There are several ways to keep a copy of your messages, from just typing in your own address on the cc field to setting up files and automatic routines. MM does not keep copies of the messages you write unless you tell it to do so.
If you only occasionally want copies of your own messages, it is easiest simply to enter your own userid (address) into one of the address fields (To, cc or bcc). You don't even have to type your userid; a dot (period) indicates yourself. A copy of your own message will arrive as mail, usually seconds after you mail it.
Rather than have the copy to yourself come in as mail, you can tell MM to write the copy directly to a mail file in your own directory. MM will add the message to the end of the file, or, if the file does not exist yet, MM will create it.

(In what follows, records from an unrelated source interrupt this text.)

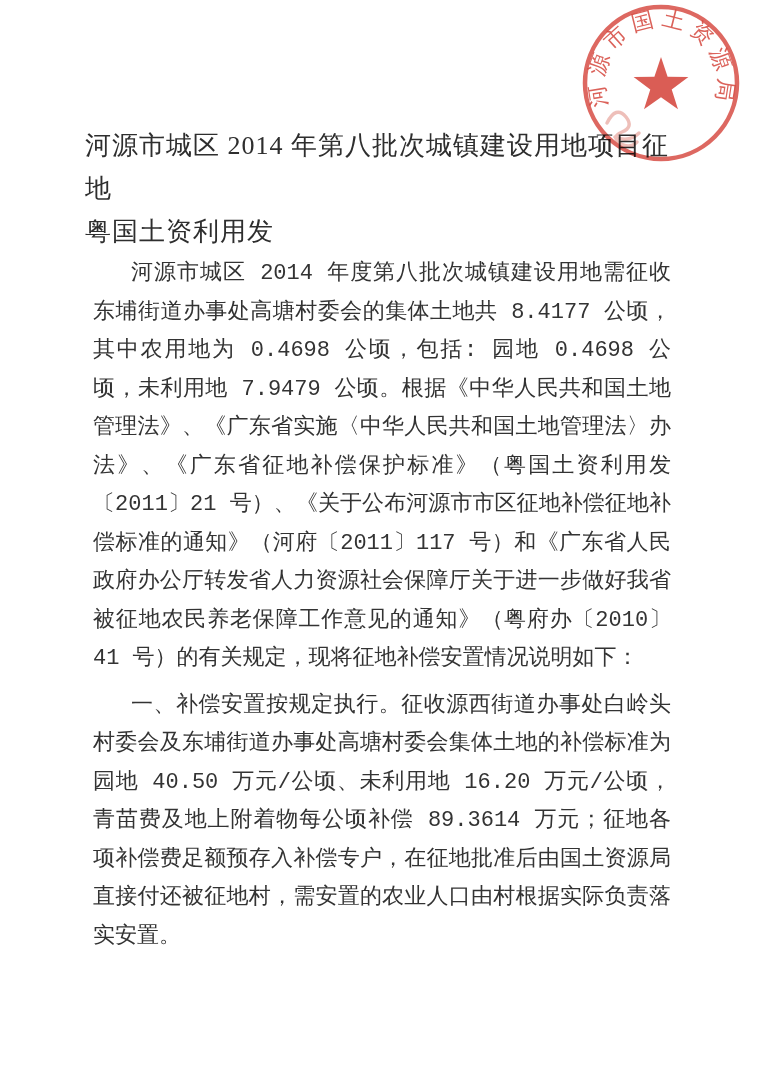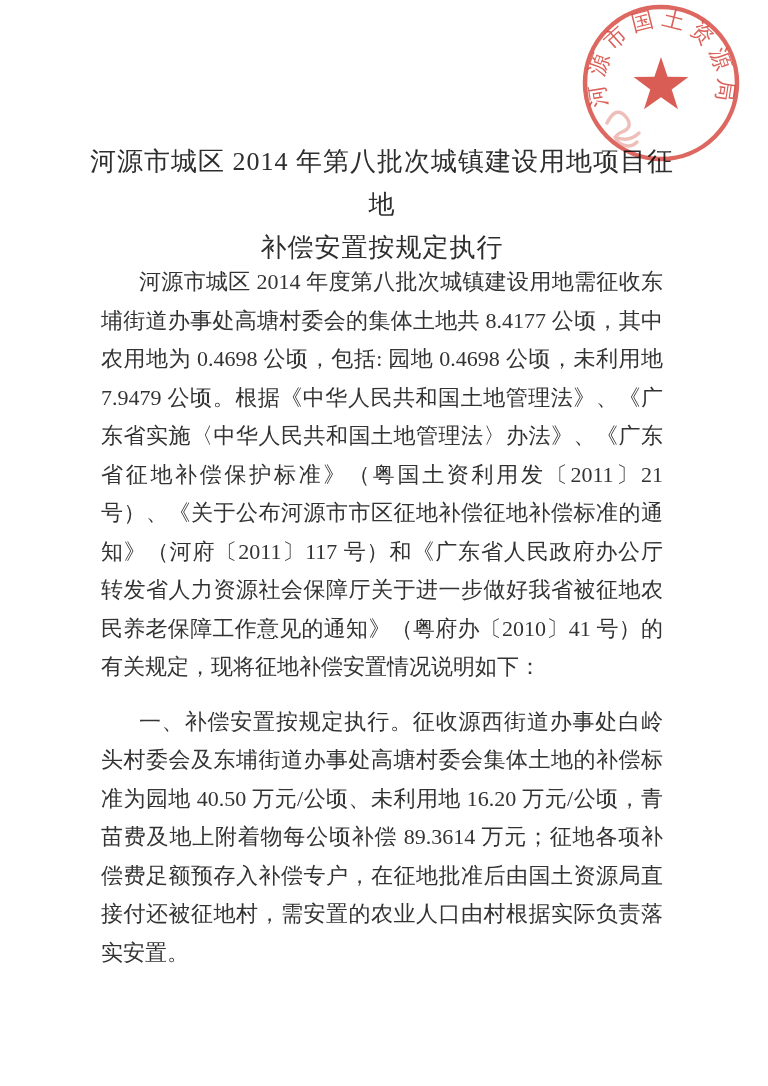--- a/index.html
+++ b/index.html
@@ -15,8 +15,8 @@
   }
   .title-block{
     position:absolute;
-    left:85px;top:140px;width:594px;
-    text-align:center;
+    left:85px;top:124px;width:594px;
+    text-align:left;
     font-size:26px;
     line-height:43px;
     letter-spacing:1px;

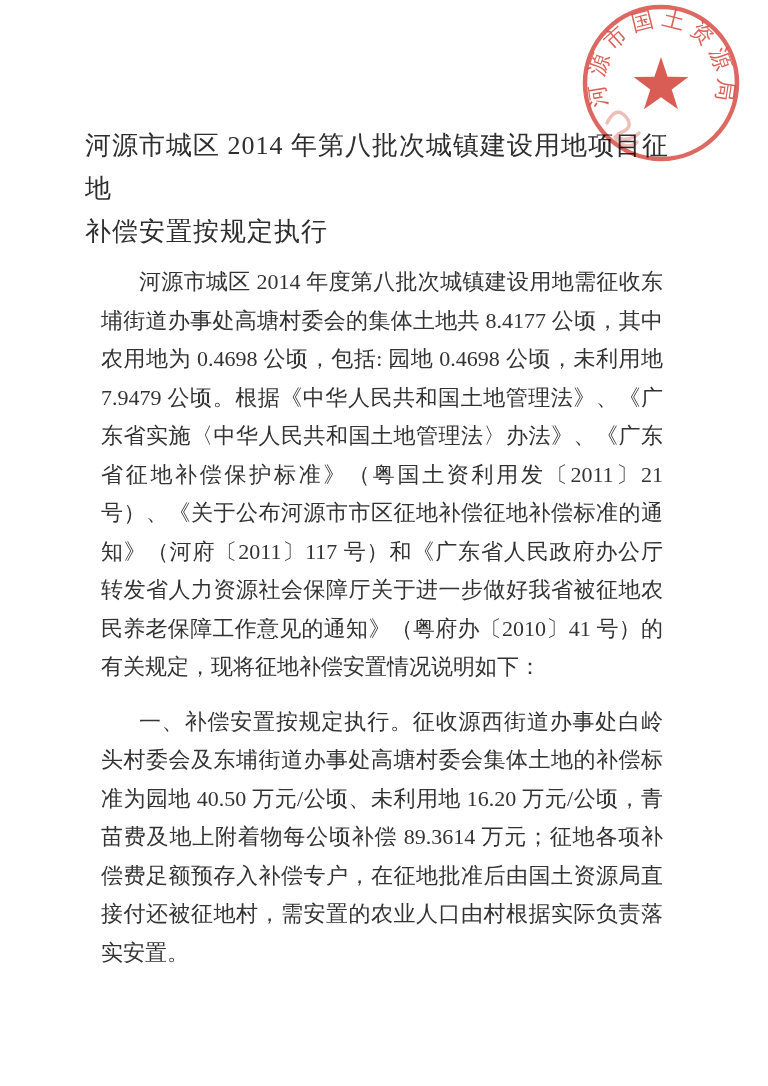--- a/index.html
+++ b/index.html
@@ -55,7 +55,7 @@
 
   <div class="title-block">
     <div>河源市城区 2014 年第八批次城镇建设用地项目征地</div>
-    <div>补偿安置按规定执行</div>
+    <div>粤国土资利用发</div>
   </div>
 
   <div class="body-block">

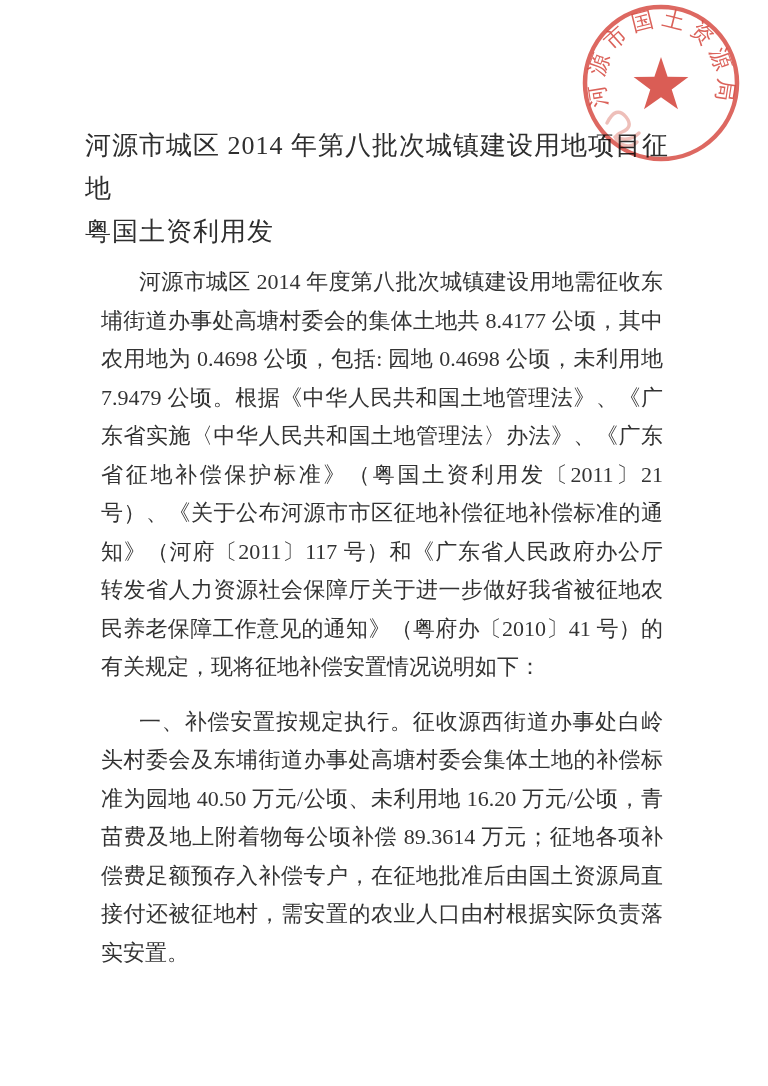--- a/index.html
+++ b/index.html
@@ -32,8 +32,9 @@
     color:#333333;
   }
   .body-block p{
-    margin:16px;
+    margin:8px;
     text-indent:38px;
+    font-family:Liberation Mono, monospace;
   }
   .seal{
     position:absolute;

One method is to type the filename, preceded by an asterisk, into any address field; MM will put the filename into an fcc header field. You can specify the fcc field more directly, using the command fcc at the S> prompt to put the filename into an fcc field. In the following example, a display command is used to see the result:
S>fcc mymail S>display headers From: Joseph Brennan <email@example.com> To: fb2 Cc: mm33, hk12 Fcc: mymail Subject: Meeting on Sept 21
You can remove an fcc field with the command erase fcc.
If you would like MM to prompt for an fcc field regularly, reset the variable prompt-for-fcc by typing set prompt-for-fcc yes and then save-init. The field is always optional.
The fcc field is removed during mailing, so people who receive your message will not see it (like the bcc field for addresses).
You can have all your outgoing messages saved to a file by either of two methods. Both involve setting a variable.
The variable saved-messages-file defines a mail file for copies of all your messages. The filename does not appear in a header field. To use it, type set saved-messages-file and a filename; the directory is assumed to be your home directory (generally the one specified by mail-directory). The variable must be set to some value, so if you want to unset it later, set it to /dev/null, the standard empty file. Use the save-init command to save any change.
MM>set saved-messages-file mymail MM>save-init
MM>set saved-messages-file /dev/null MM>save-init
The variable default-fcc-list places an fcc field in every message automatically. You can then use the commands fcc and erase fcc to adjust the fcc field in any particular message. To set it, type set default-fcc-list and a filename; you should always specify a directory in the definition to avoid problems. To unset it, omit the filename. After any change, use the save-init command to save it.
MM>set default-fcc-list ~/mymail MM>save-init
MM>set default-fcc-list MM>save-init
When you have directed mail into a file, MM appends the message to the file, or creates the file if it does not exist yet.
When you use the methods involving an fcc header field or a filename preceded by an asterisk, and you do not specify any directory, MM uses the current directory, and appends or creates the file there. There is no problem if you have only one directory. However, if you have created subdirectories and start MM from one of them, that directory is the current one, and MM may surprise you by appending or creating the mail file there. You could end up with mail saved into files of the same name in various directories. Using default-fcc-list without naming a directory is especially likely to cause unexpected results.
The method using saved-messages-file is different, because the directory used is the one set by the variable mail-directory, which is generally your home directory.